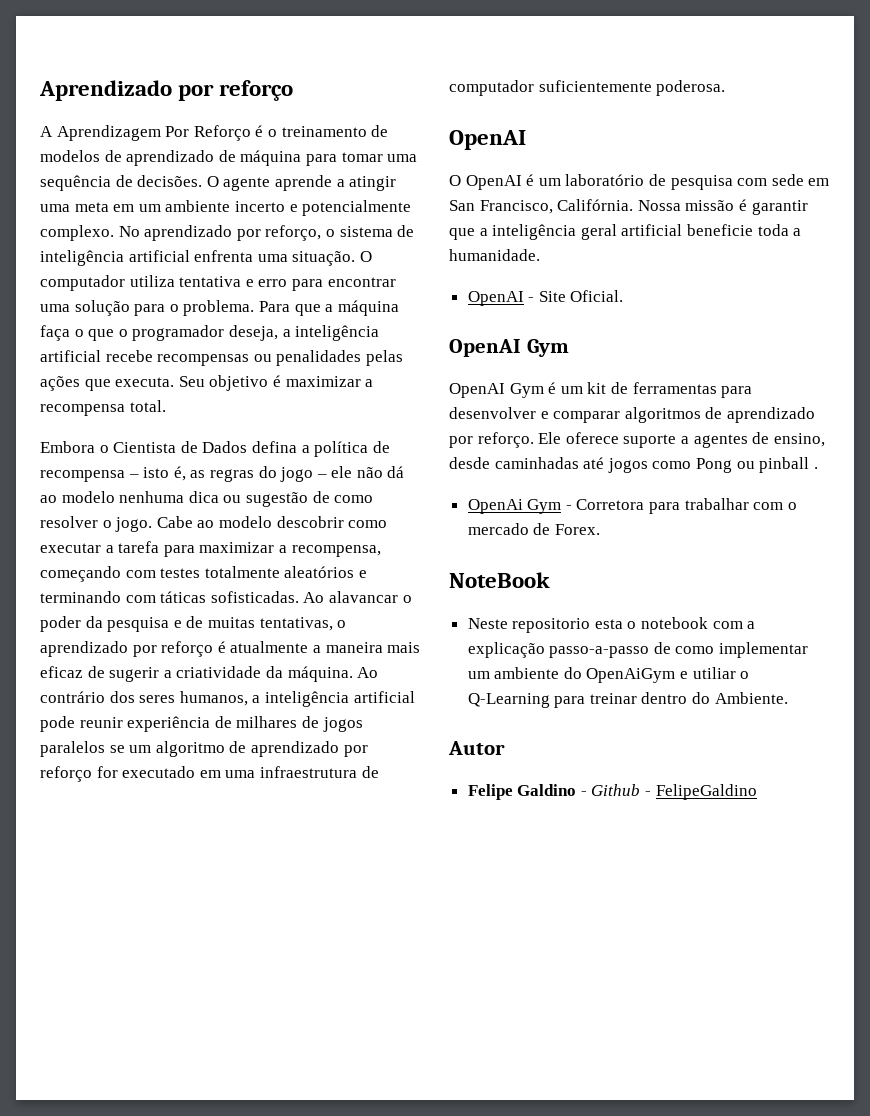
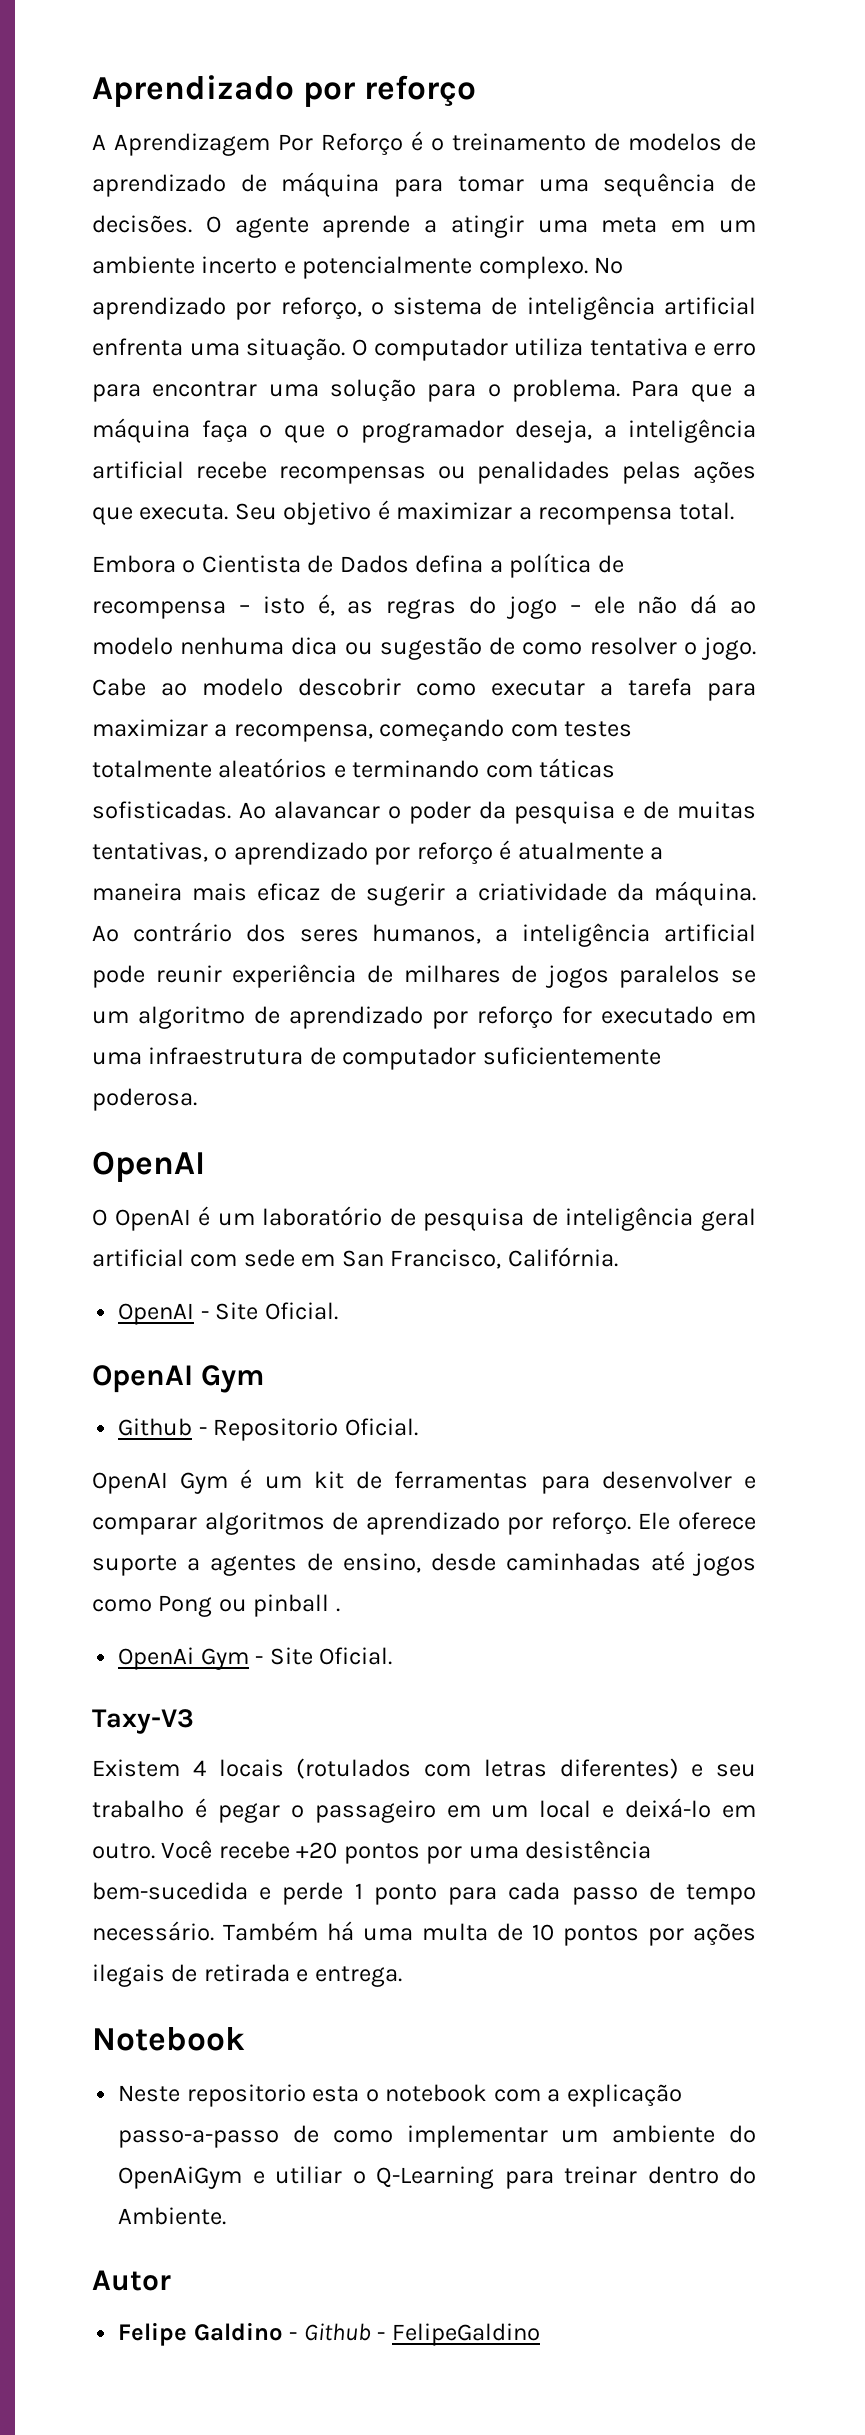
- O OpenAI é um laboratório de pesquisa com sede em San Francisco, Califórnia. Nossa missão é garantir que a inteligência geral artificial beneficie toda a humanidade.
+ O OpenAI é um laboratório de pesquisa de inteligência geral artificial com sede em San Francisco, Califórnia.
+ Github - Repositorio Oficial.
- OpenAi Gym - Corretora para trabalhar com o mercado de Forex.
- NoteBook
+ OpenAi Gym - Site Oficial.
+ Taxy-V3
+ Existem 4 locais (rotulados com letras diferentes) e seu trabalho é pegar o passageiro em um local e deixá-lo em outro. Você recebe +20 pontos por uma desistência bem-sucedida e perde 1 ponto para cada passo de tempo necessário. Também há uma multa de 10 pontos por ações ilegais de retirada e entrega.
+ Notebook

● What the exercise asks
Going through the records above, state how many lines include the word "inteligência", and give no other text.

● Output below
2